I would like to share a strange behavior of pandas, and find out the reason : I assign a numpy array as an object to 1 element (cell, entry) of a pandas dataframe in 2 different ways :
first create a sample dataframe :
rn = np.random.randint(1 , 100, size=(4,2)) # random numbers
df = pd.DataFrame(data=rn , columns=['a' , 'b' ])
df['b'] = df['b'].astype(object) # setting 1 column's data-type as 'object'.
c = np.array([1,4,4]) # I want to put this in 1 entry of the dataframe :
method 1 :
df['b'].loc[0] = c
successful, but there is a warning :
SettingWithCopyWarning: A value is trying to be set on a copy of a slice from a DataFrame
method 2 :
df.loc[0 , 'b'] = c
unsuccessful with the following error :
ValueError: Must have equal len keys and value when setting with an iterable
Why is that ?
This is a quirk (not to say an inconsistency) in Pandas indexing. It sees one single slot on the left side of the assignation and an iterable of 3 values on the right side and chokes on that.

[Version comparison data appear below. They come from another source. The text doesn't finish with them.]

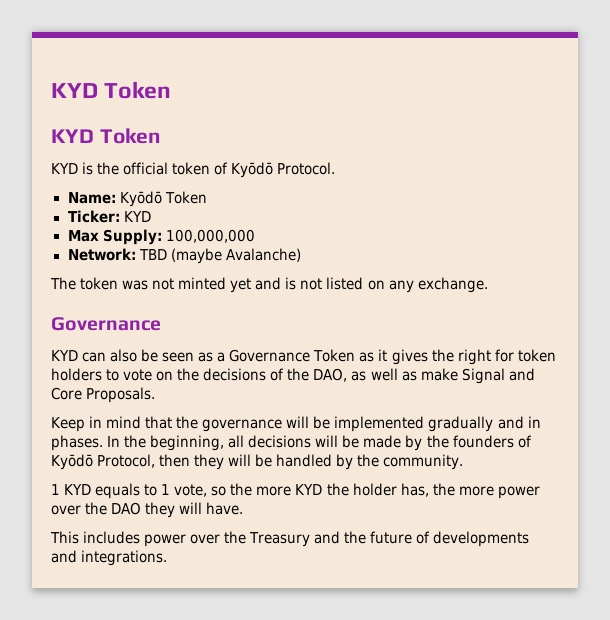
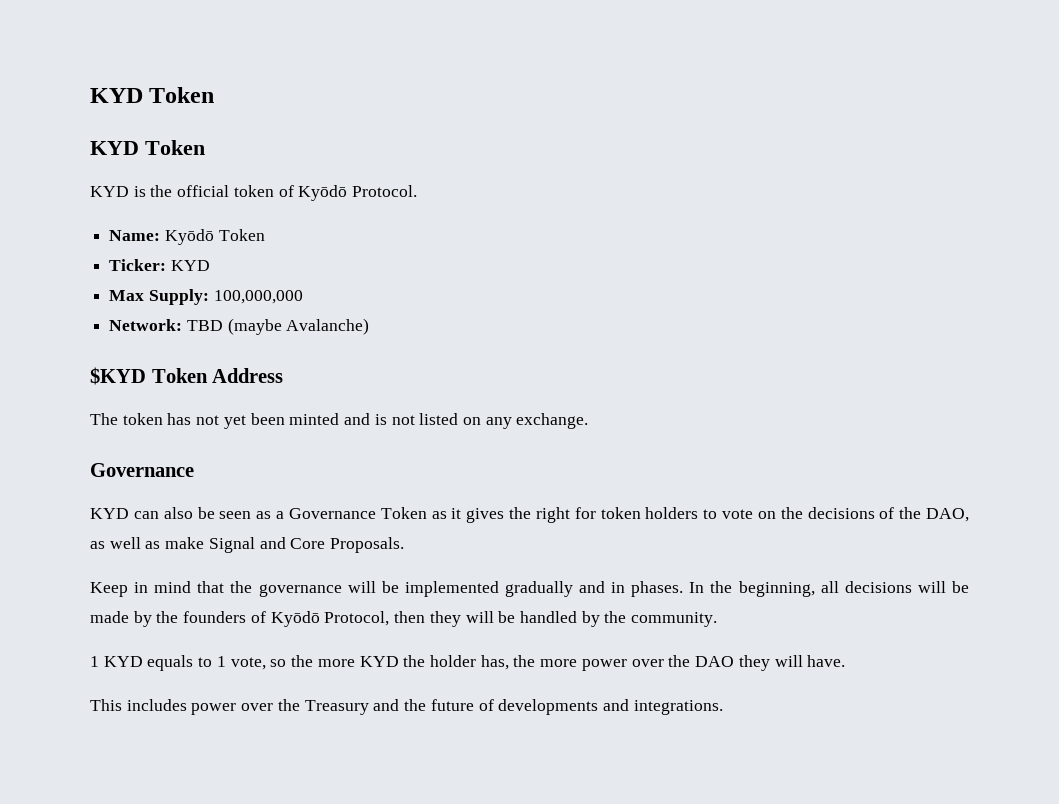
+ $KYD Token Address
- The token was not minted yet and is not listed on any exchange.
+ The token has not yet been minted and is not listed on any exchange.

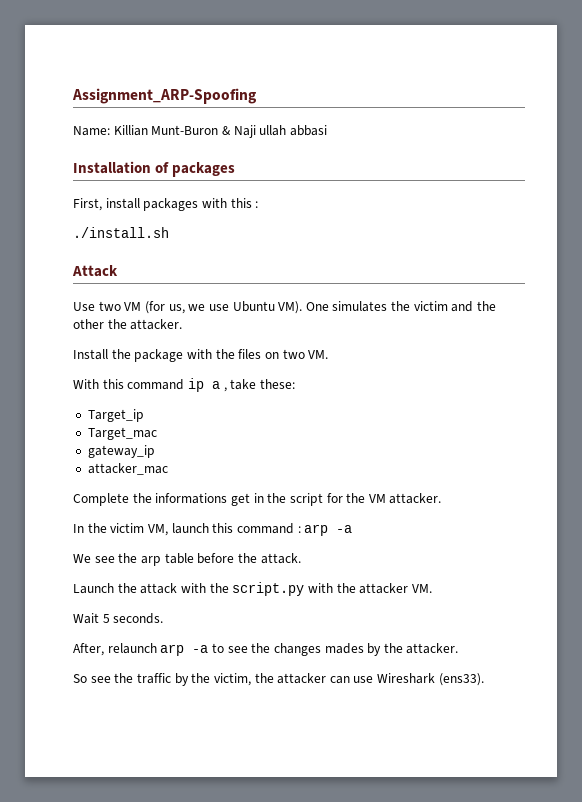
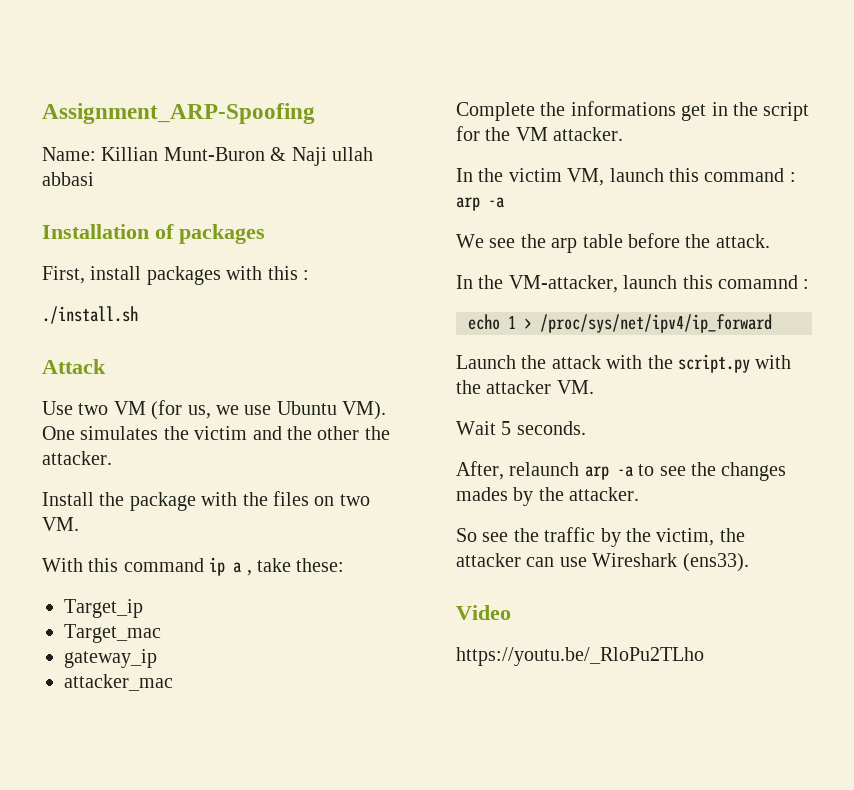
+ In the VM-attacker, launch this comamnd :
+ echo 1 > /proc/sys/net/ipv4/ip_forward
+ Video
+ https://youtu.be/_RloPu2TLho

The only way I have found is to force Pandas to use an index:
df.loc[0:0, 'b' ] = pd.Series([c], [0])
It gives neither error nor warning and you can control the result:
print(type(df.loc[0, 'b']), df, sep='\n')
which gives as expected:
<class 'numpy.ndarray'>
a b
0 45 [1, 4, 4]
1 65 68
2 68 10
3 84 22
Rather hacky, but at least provides the expected behaviour...